ProNational is the record owner of 5,610,045 shares of MHC Common Stock. Such
shares represent approximately 84% of the total outstanding shares of the MEEMIC
Holdings as of March 15, 2002. The number of shares of MHC Common Stock reported
as beneficially owned by ProNational does not include any of the shares of MHC
Common Stock reported as beneficially owned by any director or executive officer
of either ProAssurance, Professionals Group or ProNational.

To the knowledge of ProAssurance, Professionals Group and ProNational, the
following individuals are the only executive officers and directors of
ProAssurance, Professionals Group, and ProNational that beneficially own shares
of MHC Common Stock. Each such executive officer or director has the power to
vote, or to direct the voting of, and power to dispose of, or to direct the
disposition of, all of the shares of MHC Common Stock reported as beneficially
owned. The number of shares of MHC Common Stock reported as beneficially owned
by each officer and director does not include any of the shares of MHC Common
Stock reported as beneficially owned by ProAssurance, Professionals Group,
ProNational, or any other director or executive director.

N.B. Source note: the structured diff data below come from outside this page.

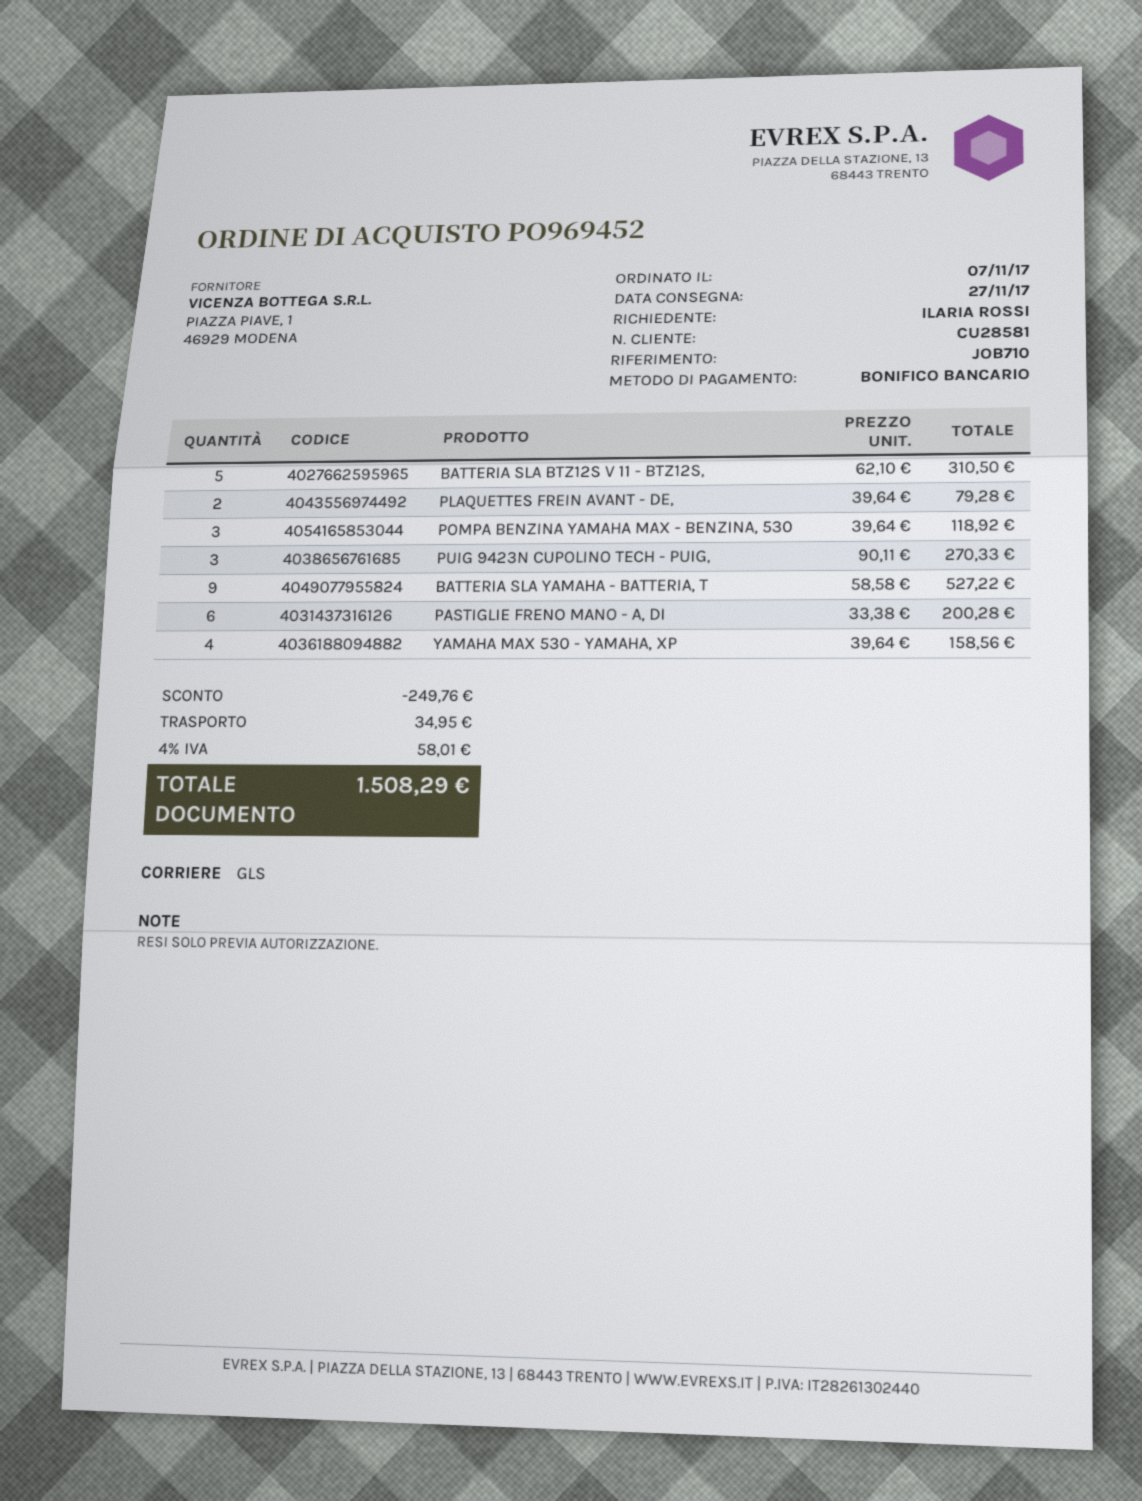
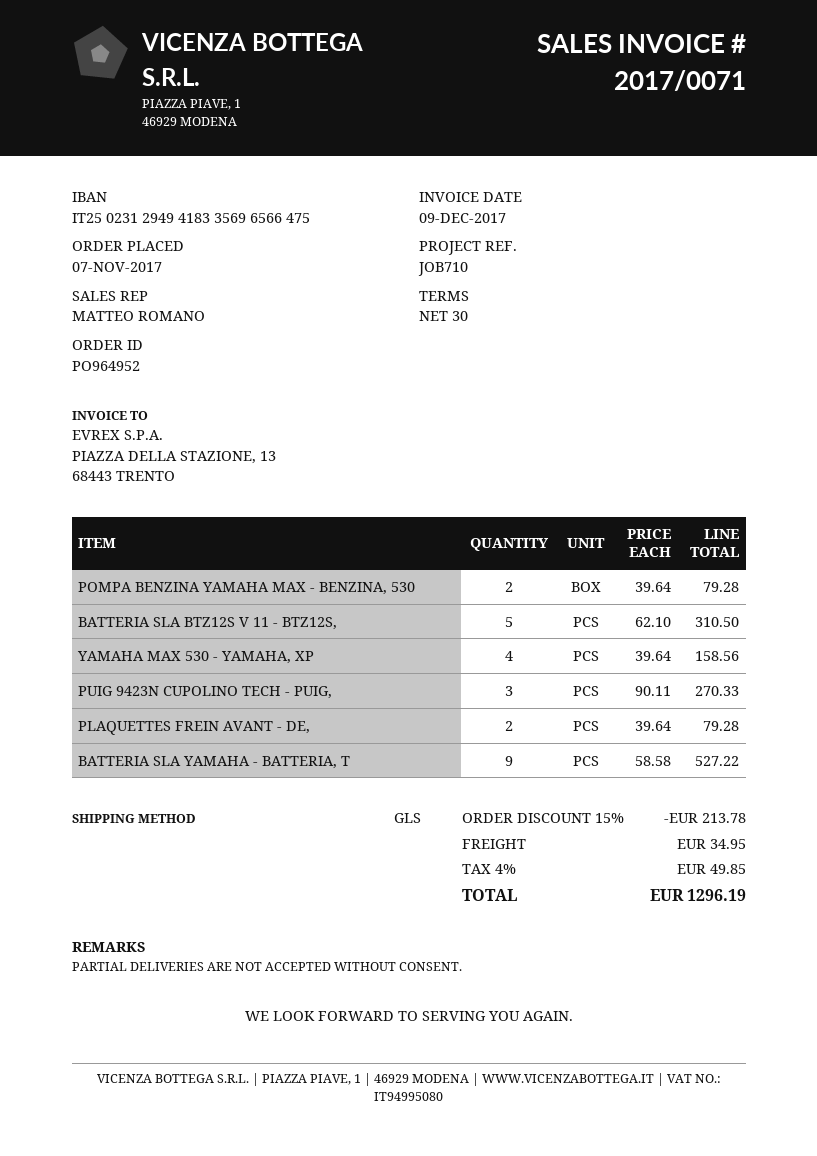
order number: PO969452 -> PO964952
POMPA BENZINA YAMAHA MAX - BENZINA, 530: 3 x 39.64 = 118.92 -> 2 x 39.64 = 79.28
PASTIGLIE FRENO MANO - A, DI: 6 x 33.38 = 200.28 -> none
discount: 249.76 -> 213.78
tax: 4% = 58.01 -> 4% = 49.85
total: 1508.29 -> 1296.19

         (i)      Victor T. Adamo is the beneficial owner of 32,700 shares of
MHC Common Stock, which constitute less than 1% of the shares of MHC Common
Stock deemed issued and outstanding as of March 15, 2002. The number of shares
of MHC Common Stock reported as


                                       12


beneficially owned by Mr. Adamo includes 20,000 shares that could be purchased
pursuant to stock options.

         (ii)     Ann F. Putallaz is the beneficial owner of 500 shares of MHC
Common Stock, which constitute less than 1% of the shares of MHC Common Stock
deemed issued and outstanding as of March 15, 2002.

         (iii)    William P. Sabados is the beneficial owner of 32,700 shares of
MHC Common Stock, which constitute less than 1% of the shares of MHC Common
Stock deemed issued and outstanding as of March 15, 2002. The number of shares
of MHC Common Stock reported as beneficially owned by Mr. Sabados includes
20,000 shares that could be purchased pursuant to stock options.

(c)      There have been no transactions with respect to MHC Common Stock
effected during the past sixty (60) days by ProAssurance, Professionals Group,
ProNational, and their directors and executive officers.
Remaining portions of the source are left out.